Ms Jourdain: We would want to be recognized by PCS so that when they're doing referrals, when they look at someone -- right now they say either you stay in your home or you go to a nursing home. They don't suggest a retirement home as an option, and in many cases a retirement home is an appropriate option, especially if someone wants institutional care and there's a long waiting list.

Mr Hardeman: But in the transfer, when there was a transfer required because the individual required more care, if you were put into or directed to the care home through the placement coordinator, would you then also not be directed elsewhere through a placement coordinator?

Ms Jourdain: Sure. If you're in the care home now and you need more care, you'd go to PCS and get assessed. What we're saying is we need a fast-track mechanism if someone really fails quickly.

Mr Hardeman: I guess my question --

The Chair: Thank you, Mr Hardeman. Mr Agostino?

Mr Agostino: Just on process, when some individual is on the list and then there is a replacement that comes on, who makes that decision and who is the request made to?

Ms Jourdain: The list for what?

Mr Agostino: No, I'm sorry, the list here. If, for example, an individual is on the schedule for 4:20 and all of a sudden we're told the individual is not here but someone else is replacing them, how is that decision made?

The Chair: If the person on the list decides to send someone to speak in their place, that's their call.

Mr Agostino: Just as an observation, and it's not a reflection of this organization but maybe a coincidence, it's the second time it's happened today with an individual being replaced by organizations that strongly support the legislation. I would think that somehow that's not happening by accident.

The Chair: Mr Kennedy.

Mr Kennedy: I wonder if you could explain. You're against any rent control of the retirement facilities. Could you tell us why you think it would be an impediment to your operations? You suggest that the market was providing good choice and good prices anyway, so why would rent control get in the way of that?

Ms Jourdain: Most of us have charged less.

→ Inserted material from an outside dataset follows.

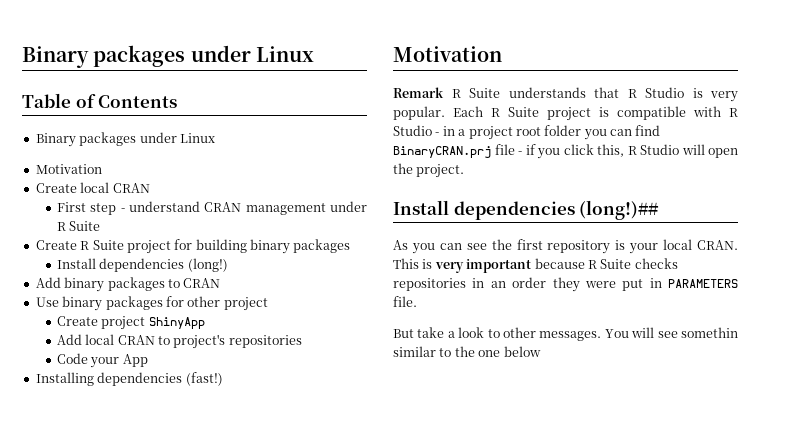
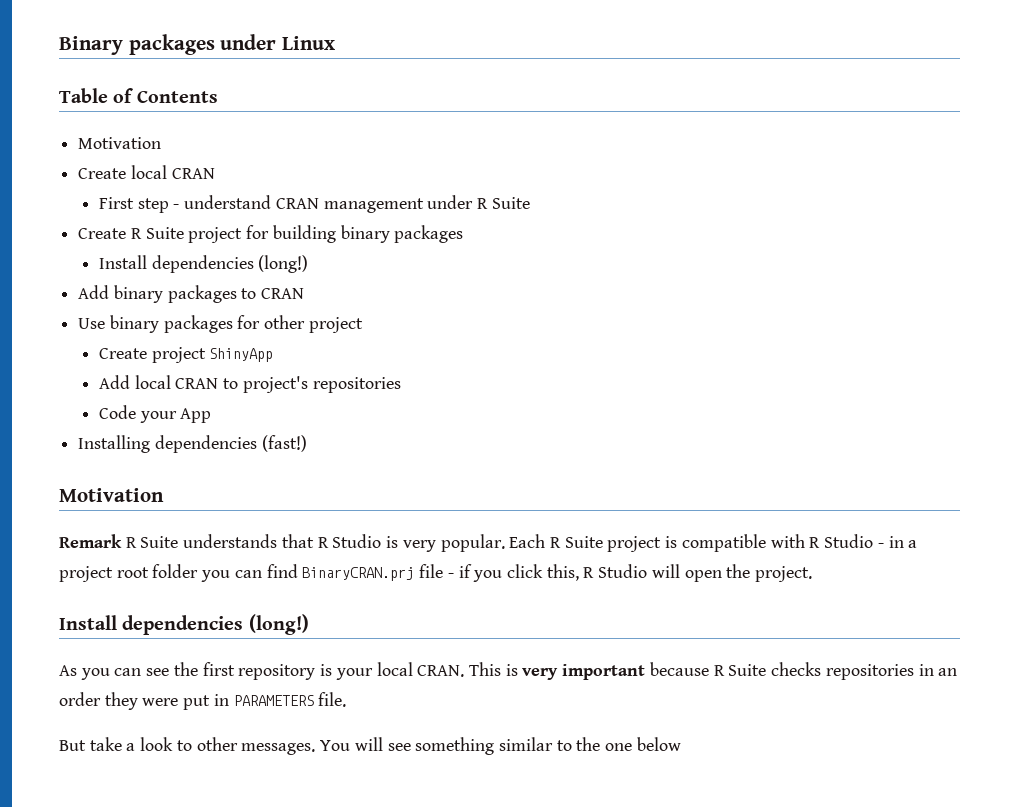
[35,132,215,147] // Binary packages under Linux -> (218, 96) none
[579,200,660,220] (long!)## -> [248,614,309,635] (long!)
[681,327,738,338] somethin -> [415,737,495,755] something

Many retirement homes have vacancies, and retirement homes are geared to people who have independent funds. They are not assisted seniors' housing. It's a choice people make. They vote with their feet. If they don't like the service, they go somewhere else. It's just another bureaucratic -- it's like rents in Toronto. They haven't gone up more than the rent control because there are vacancies.

Mr Kennedy: At the moment, but obviously everyone's very mindful that those rents are quite high. How do the costs for retirement homes here compare to those in other provinces?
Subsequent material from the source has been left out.